▸ To do
Print all of the records. Exclude the images.

▸ Entries provided
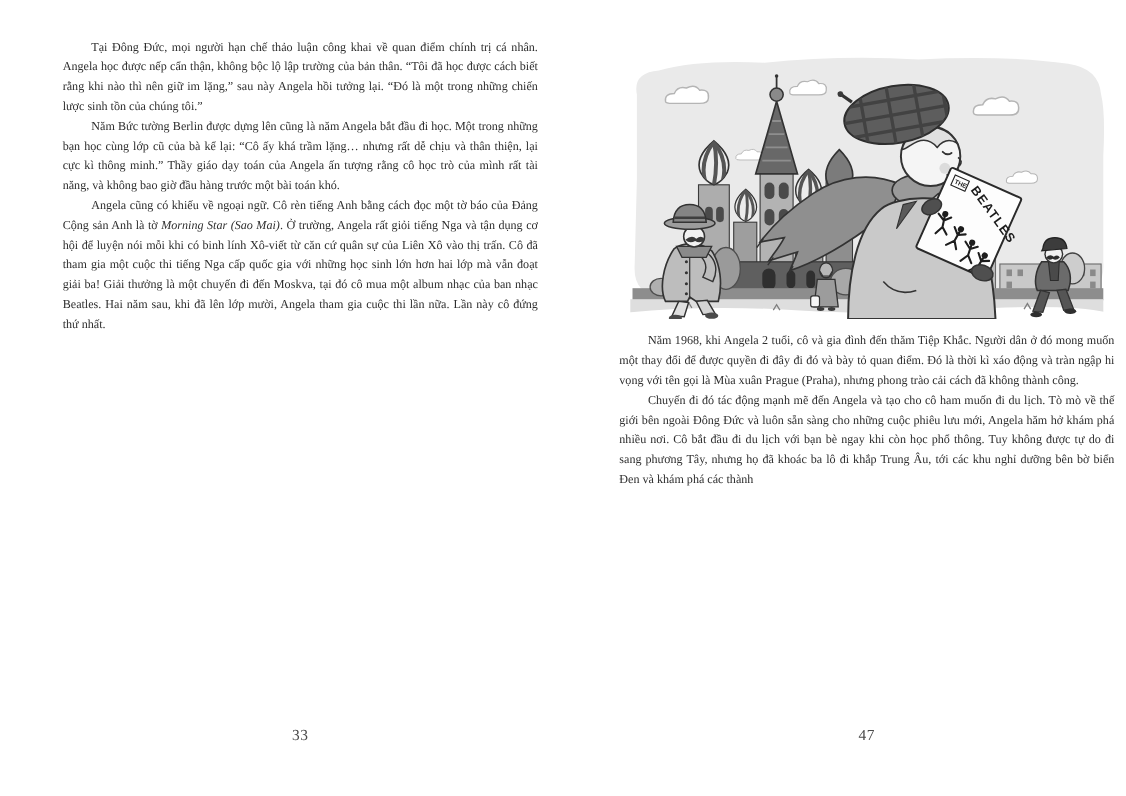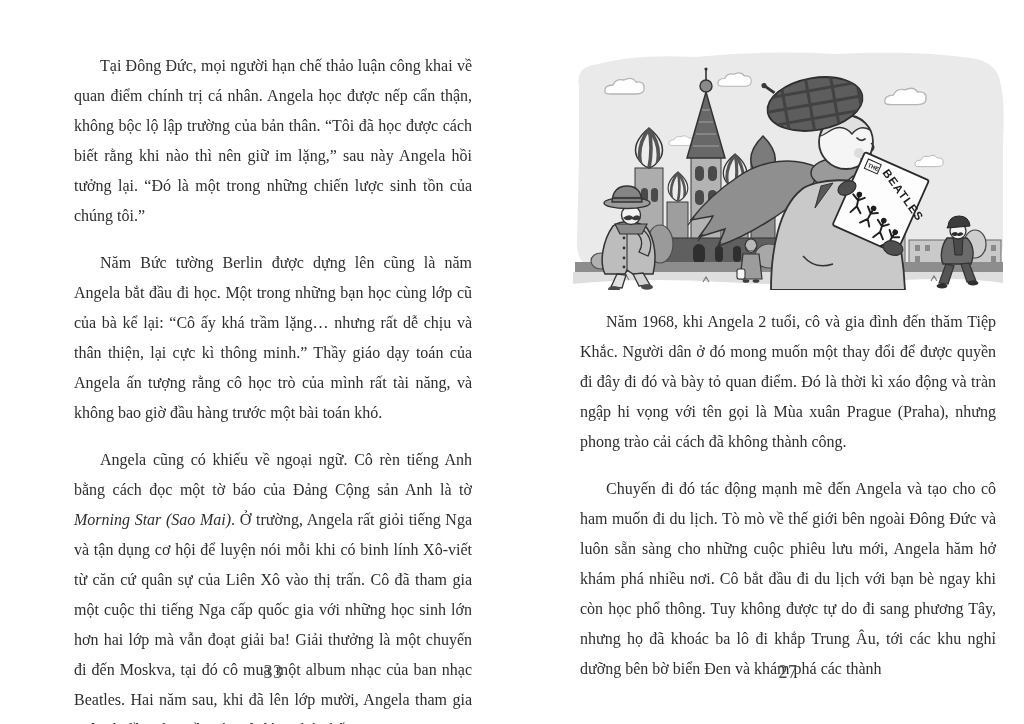"Tại Đông Đức, mọi người" .col p { font-size: 16px -> 11px; line-height: 30px -> 18px; margin: 17px -> 0 }
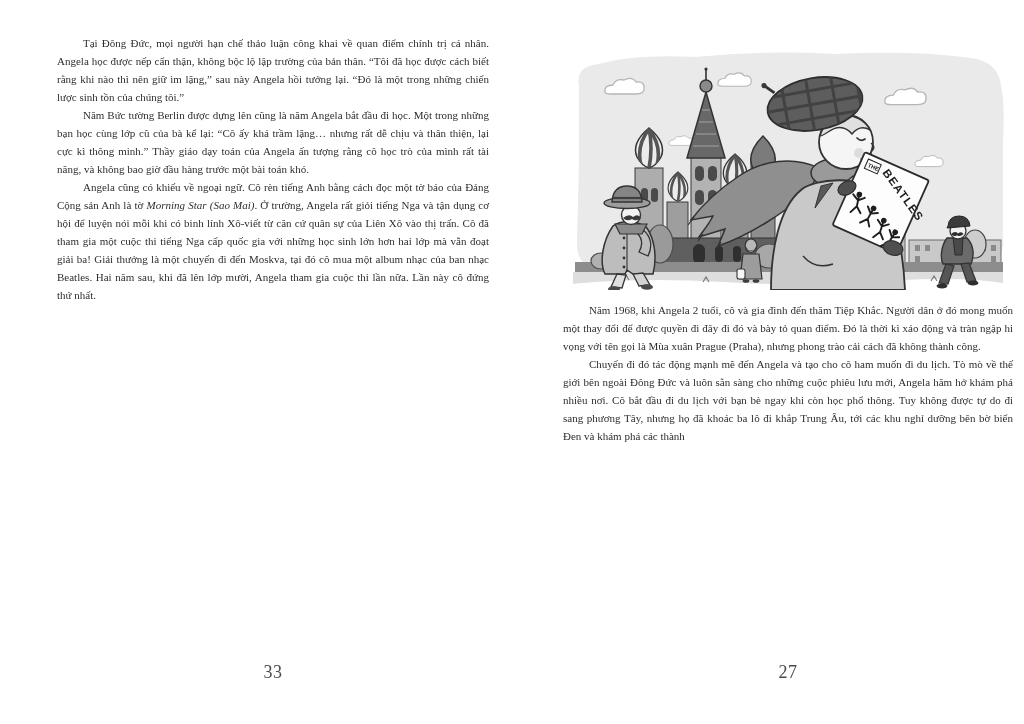"33" .pageno { font-size: 18px -> 14px }
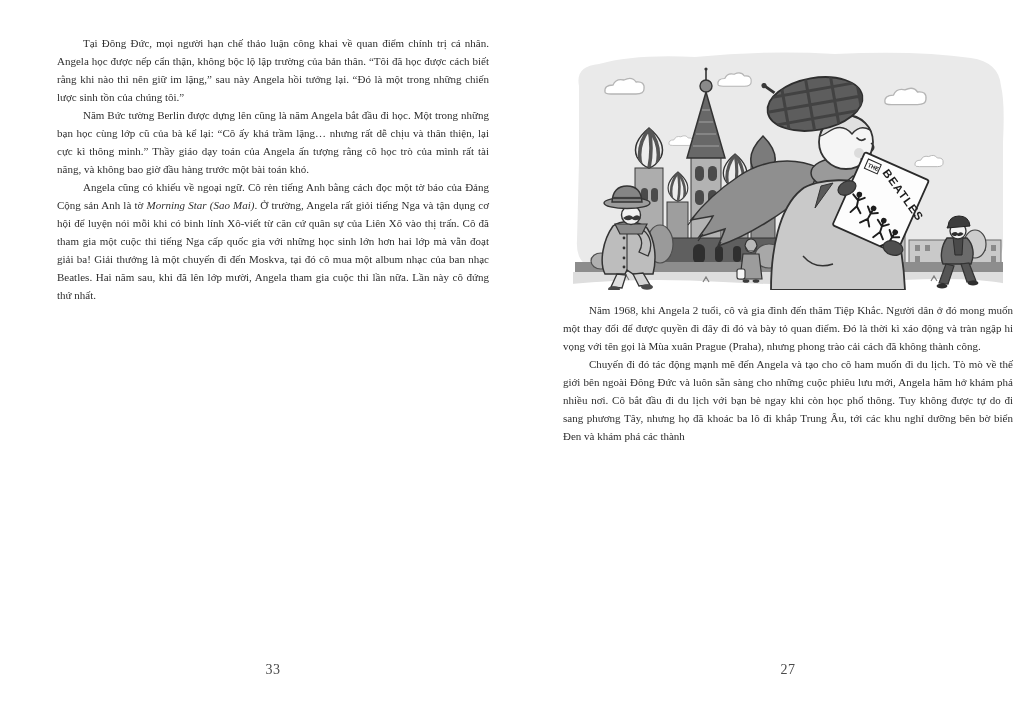"27" div.pageno { text: 27 -> 47 }
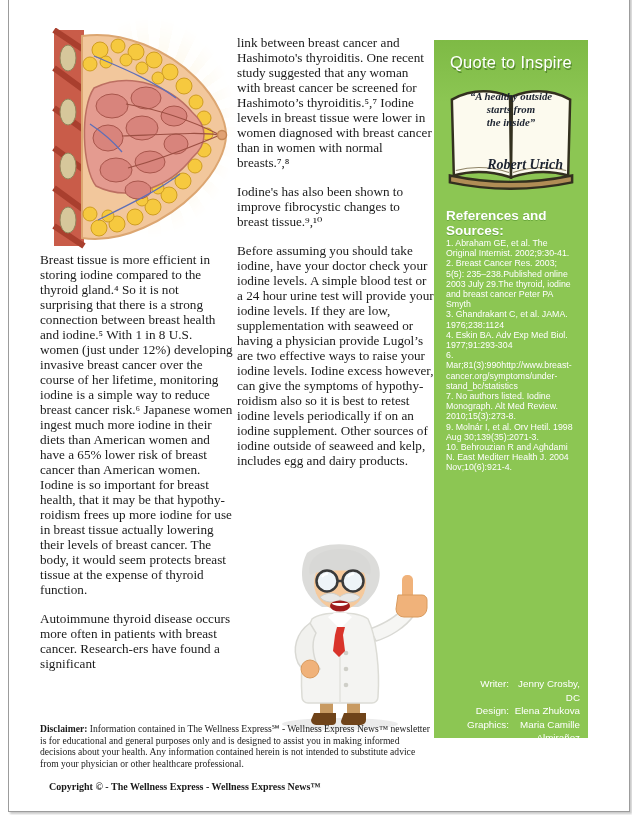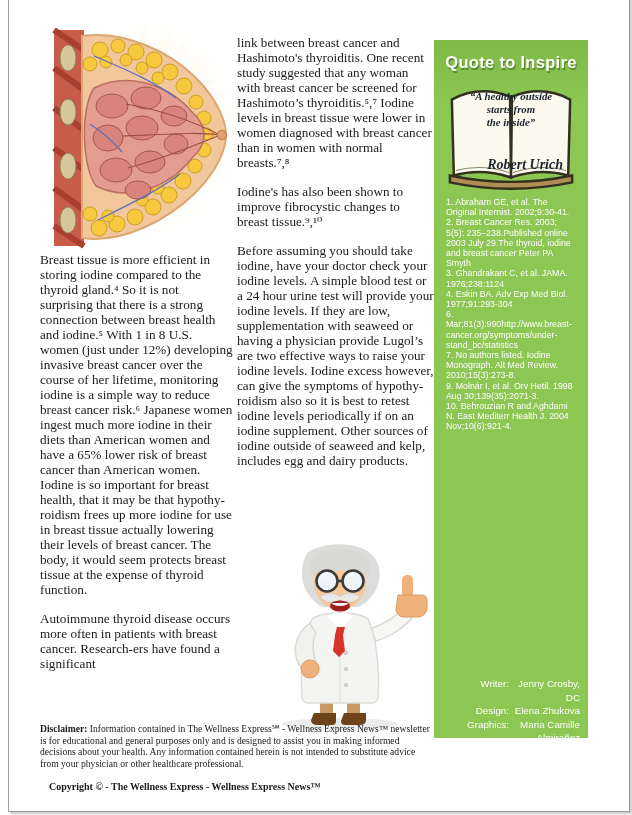"Quote to Inspire" .quote-title { font-weight: bold -> normal }
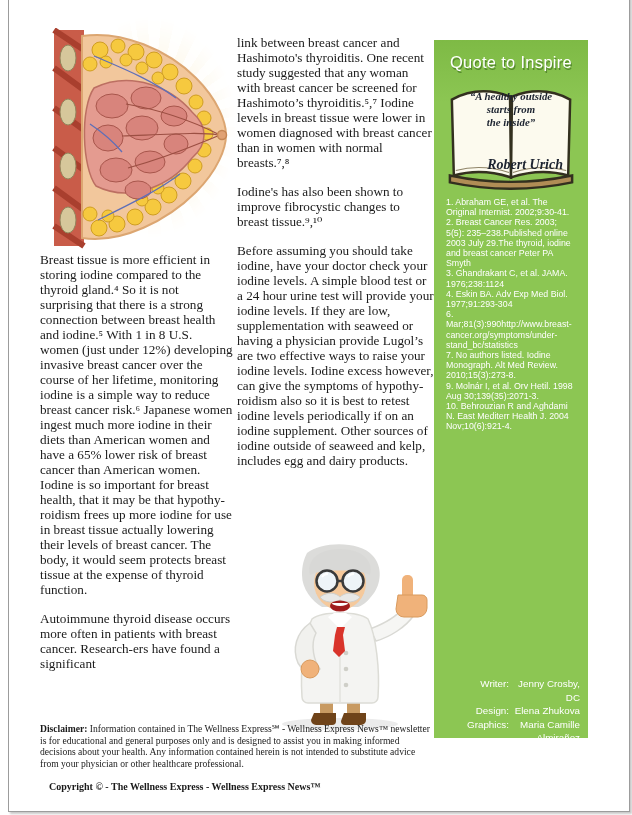"References and Sources:" div.refs-title { html: none -> <div>References and Sources:</div> }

▸ Written answer
"Tại Đông Đức, mọi người" .col p { font-size: 16px -> 11px; line-height: 30px -> 18px; margin: 17px -> 0 }
"33" .pageno { font-size: 18px -> 14px }
"27" div.pageno { text: 27 -> 47 }
"Quote to Inspire" .quote-title { font-weight: bold -> normal }
"References and Sources:" div.refs-title { html: none -> <div>References and Sources:</div> }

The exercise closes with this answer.